▶ [TASK INSTRUCTIONS]: Go through the entries below and copy every line that holds the word "class".

▶ [Web document revisions]:

+---+

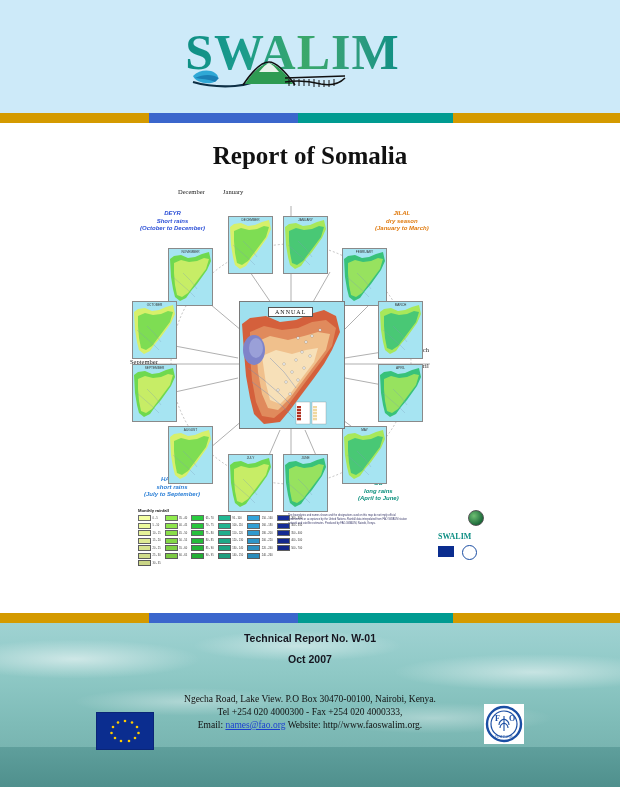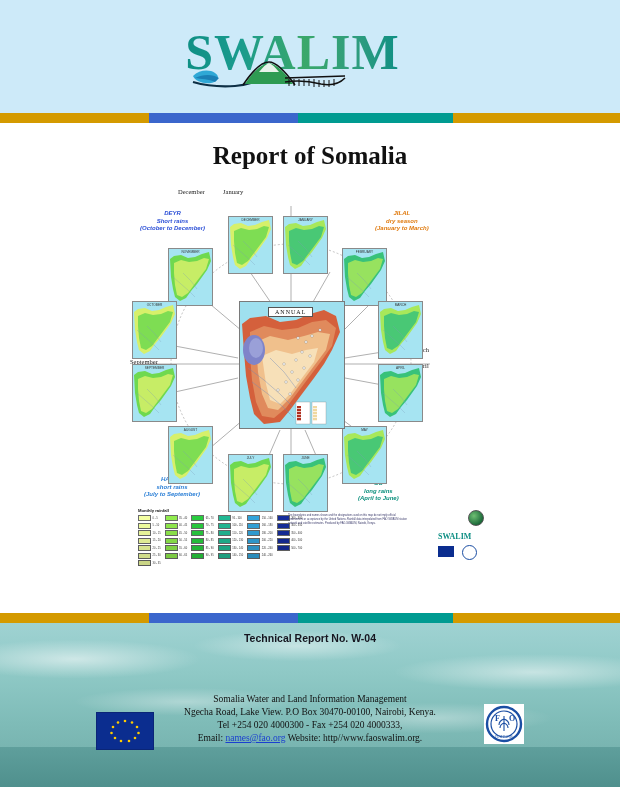--- a/index.html
+++ b/index.html
@@ -688,24 +688,24 @@
 </div>
 
 <div class="stripe bottom">
   <div class="seg-gold" style="width:24%"></div>
   <div class="seg-blue" style="width:24%"></div>
   <div class="seg-teal" style="width:25%"></div>
   <div class="seg-gold" style="width:27%"></div>
 </div>
 
 <div class="footer">
-  <div class="report-no">Technical Report No. W-04</div>
+  <div class="report-no">Technical Report No. W-01</div>
+  <div class="report-date">Oct 2007</div>
 
   <div class="address">
-    <div>Somalia Water and Land Information Management</div>
     <div>Ngecha Road, Lake View.  P.O Box 30470-00100, Nairobi, Kenya.</div>
     <div>Tel +254 020 4000300 - Fax +254 020 4000333,</div>
     <div>
       <span>Email: </span><a href="#">names@fao.org</a><span> Website: http//www.faoswalim.org.</span>
     </div>
   </div>
 
   <div class="footer-band"></div>
 </div>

+---+

▶ [ANSWER FOR THE TASK]:
 <div class="stripe bottom">
   <div class="seg-gold" style="width:24%"></div>
   <div class="seg-blue" style="width:24%"></div>
   <div class="seg-teal" style="width:25%"></div>
   <div class="seg-gold" style="width:27%"></div>
 <div class="footer">
-  <div class="report-no">Technical Report No. W-04</div>
+  <div class="report-no">Technical Report No. W-01</div>
+  <div class="report-date">Oct 2007</div>
   <div class="address">
   <div class="footer-band"></div>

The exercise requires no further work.